__TASK DESCRIPTION__
In the copy, keep every record exact and leave out all images.

__Recorded data__
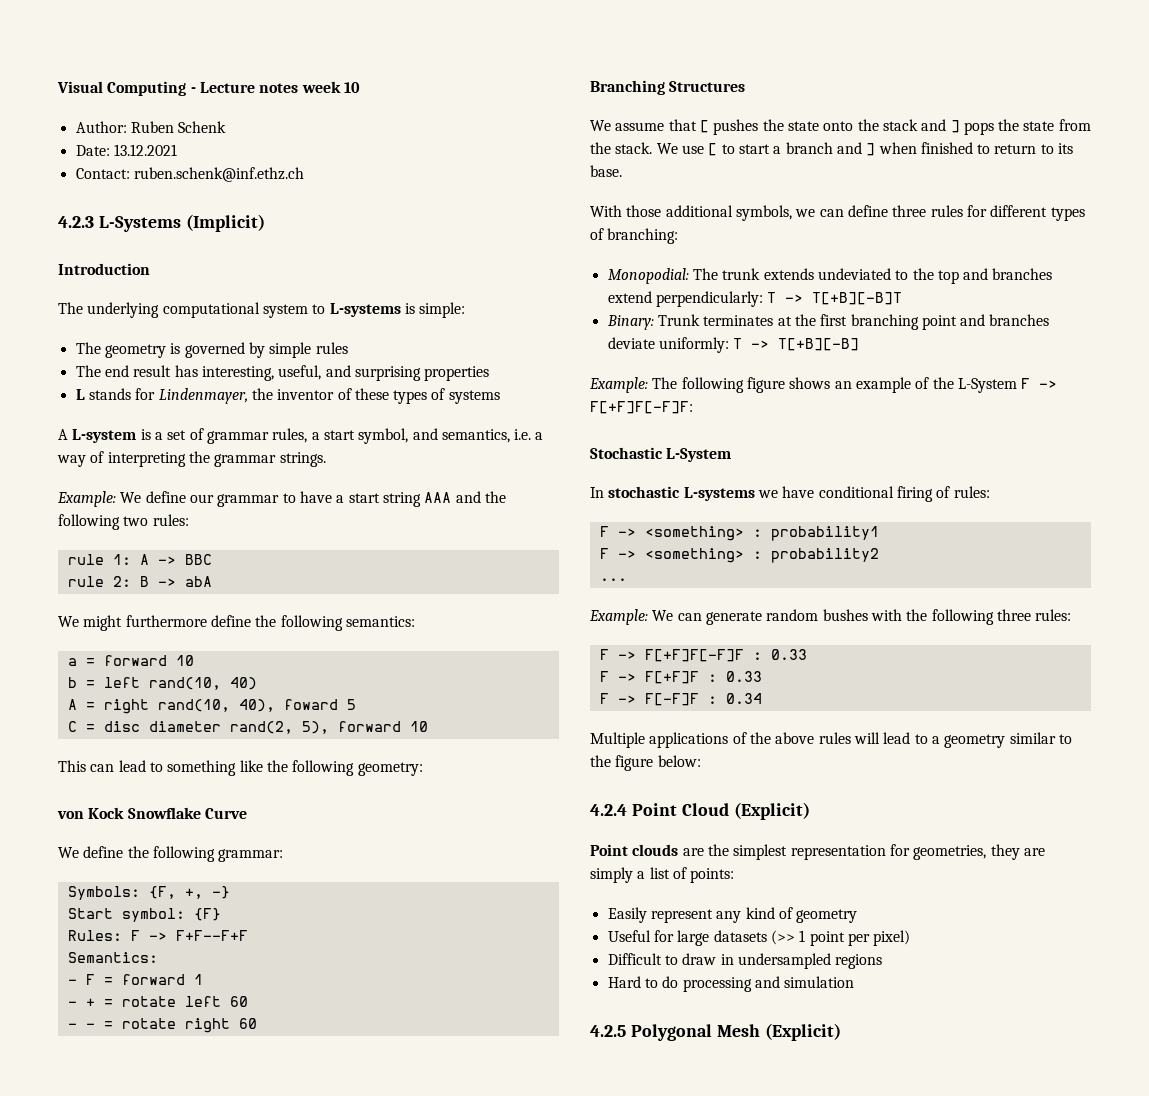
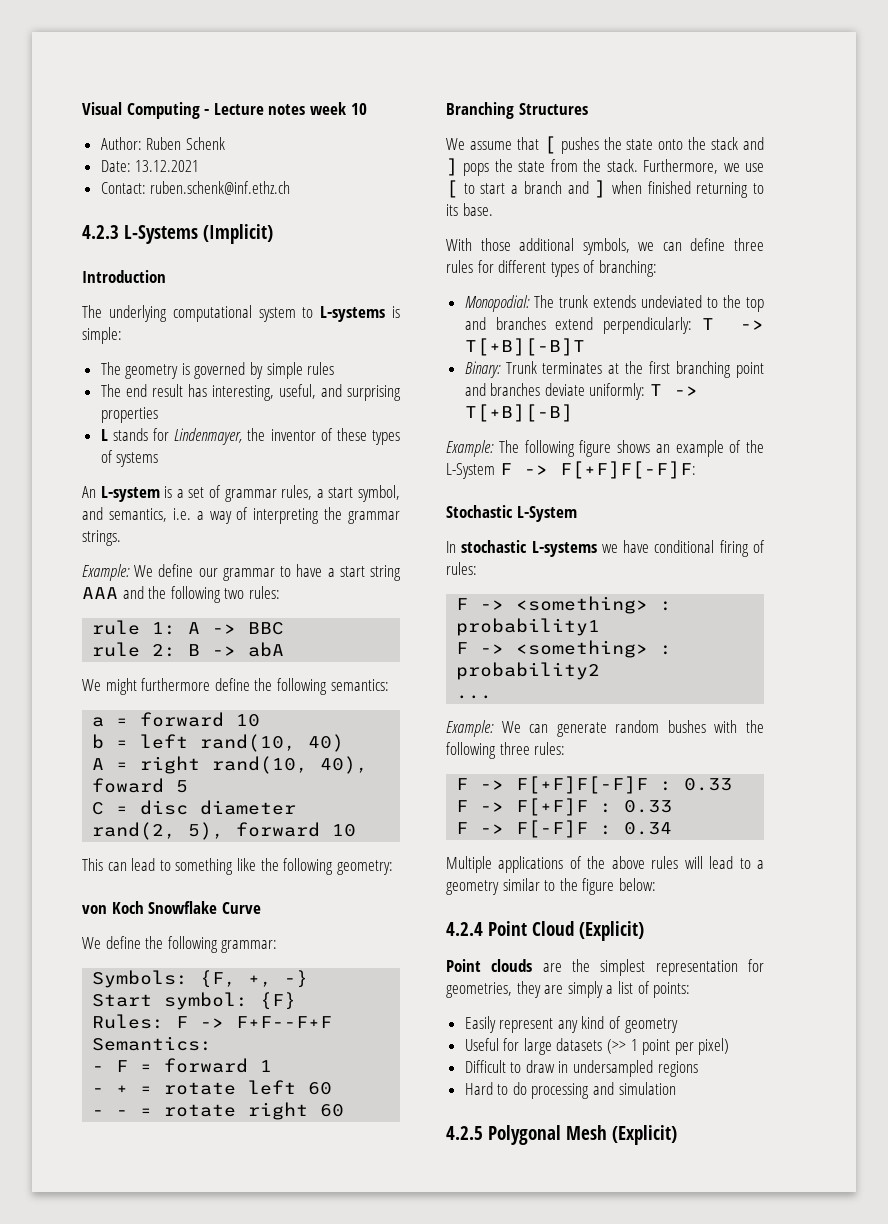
- A L-system is a set of grammar rules, a start symbol, and semantics, i.e. a way of interpreting the grammar strings.
+ An L-system is a set of grammar rules, a start symbol, and semantics, i.e. a way of interpreting the grammar strings.
- von Kock Snowflake Curve
+ von Koch Snowflake Curve
- We use [ to start a branch and ] when finished to return to its base.
+ Furthermore, we use [ to start a branch and ] when finished returning to its base.

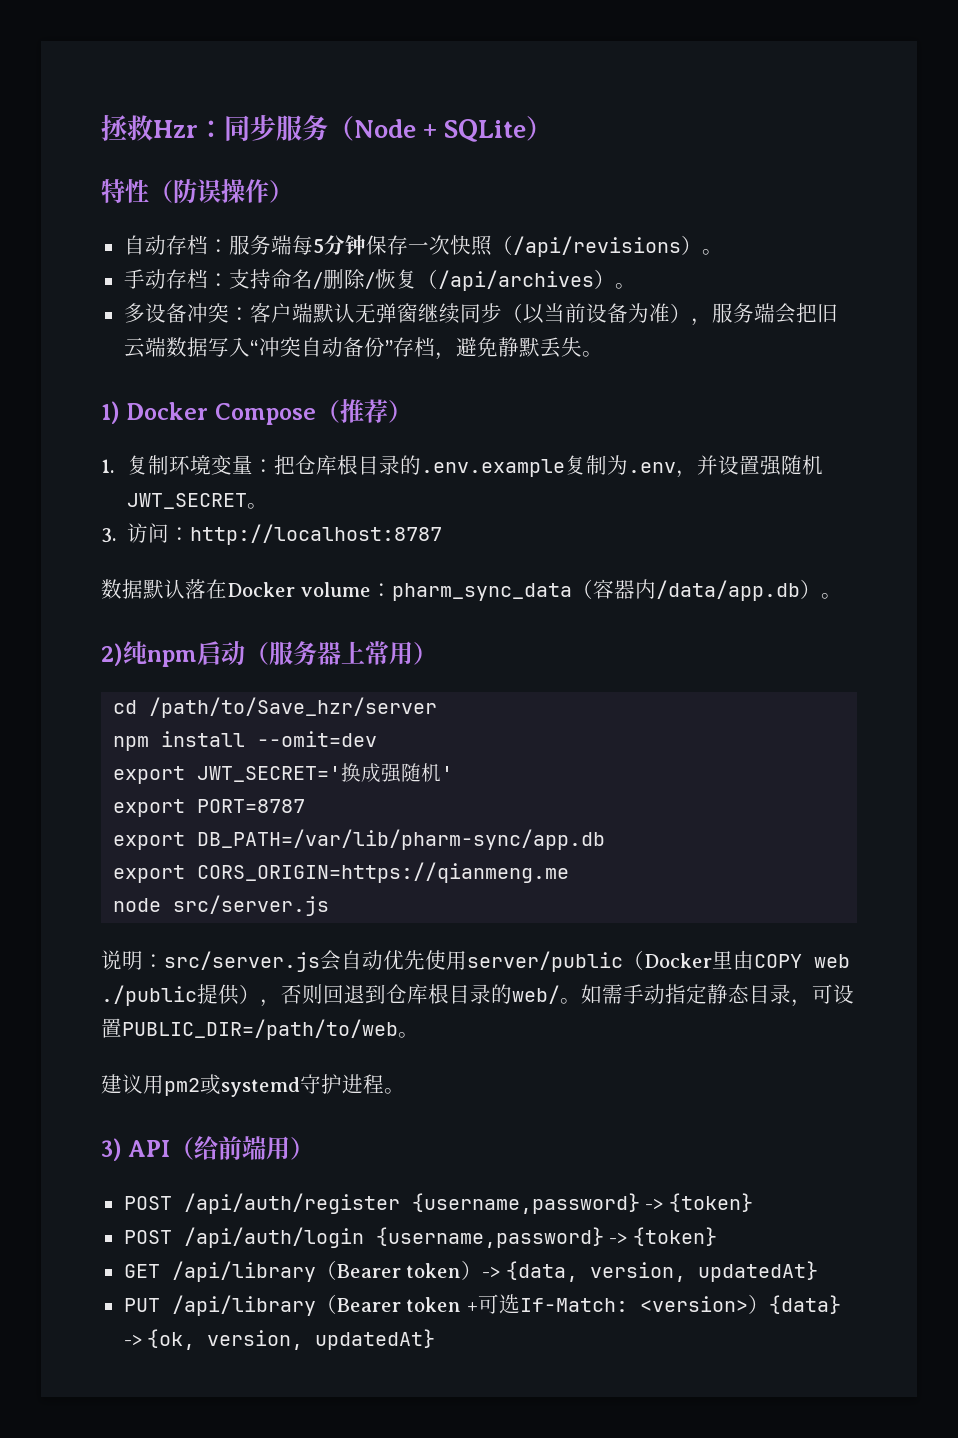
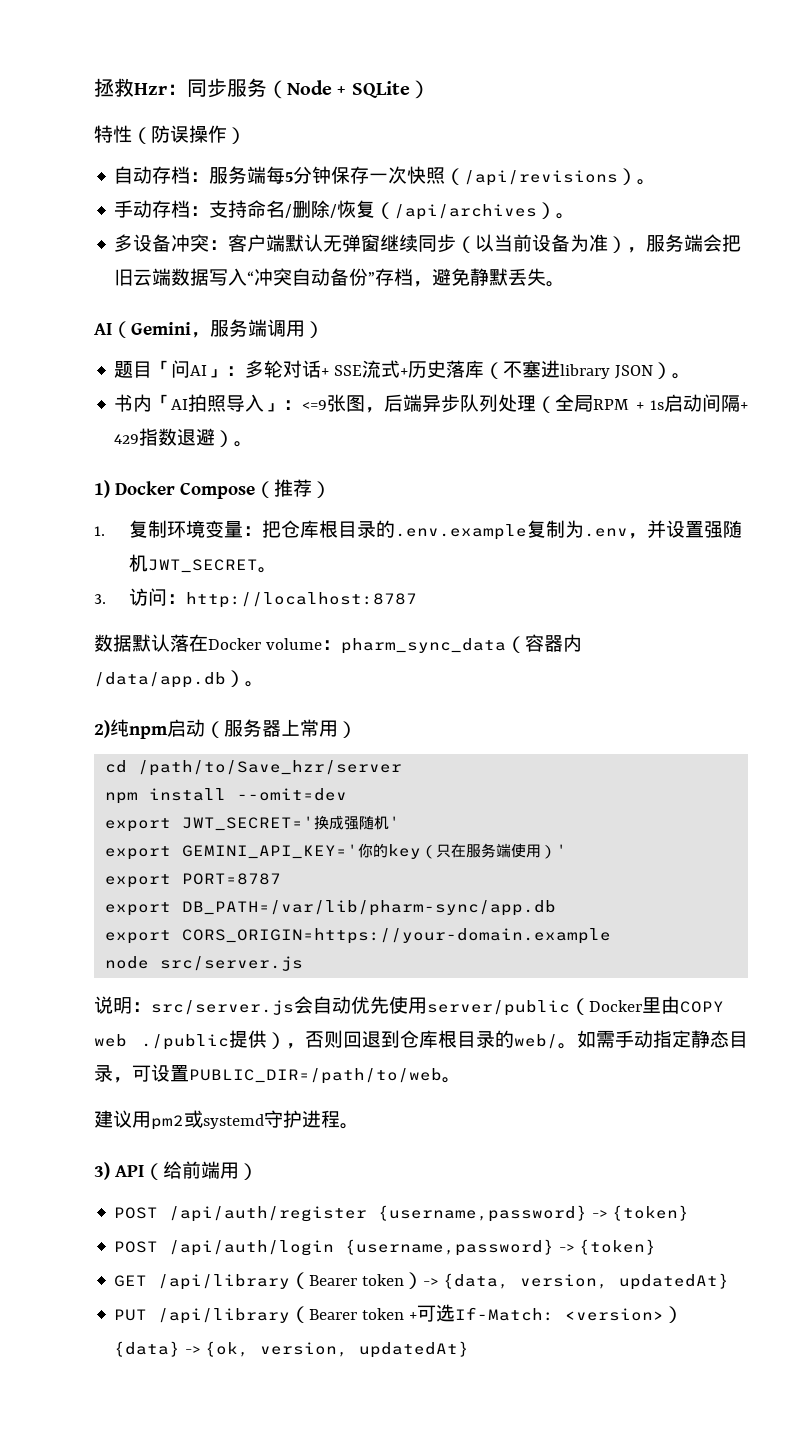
+ AI（Gemini，服务端调用）
+ 题目「问AI」：多轮对话+ SSE流式+历史落库（不塞进library JSON）。
+ 书内「AI拍照导入」：<=9张图，后端异步队列处理（全局RPM + 1s启动间隔+ 429指数退避）。
+ export GEMINI_API_KEY='你的key（只在服务端使用）'
- export CORS_ORIGIN=https://qianmeng.me
+ export CORS_ORIGIN=https://your-domain.example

__EXPECTED OUTPUT__
- A L-system is a set of grammar rules, a start symbol, and semantics, i.e. a way of interpreting the grammar strings.
+ An L-system is a set of grammar rules, a start symbol, and semantics, i.e. a way of interpreting the grammar strings.
- von Kock Snowflake Curve
+ von Koch Snowflake Curve
- We use [ to start a branch and ] when finished to return to its base.
+ Furthermore, we use [ to start a branch and ] when finished returning to its base.

+ AI（Gemini，服务端调用）
+ 题目「问AI」：多轮对话+ SSE流式+历史落库（不塞进library JSON）。
+ 书内「AI拍照导入」：<=9张图，后端异步队列处理（全局RPM + 1s启动间隔+ 429指数退避）。
+ export GEMINI_API_KEY='你的key（只在服务端使用）'
- export CORS_ORIGIN=https://qianmeng.me
+ export CORS_ORIGIN=https://your-domain.example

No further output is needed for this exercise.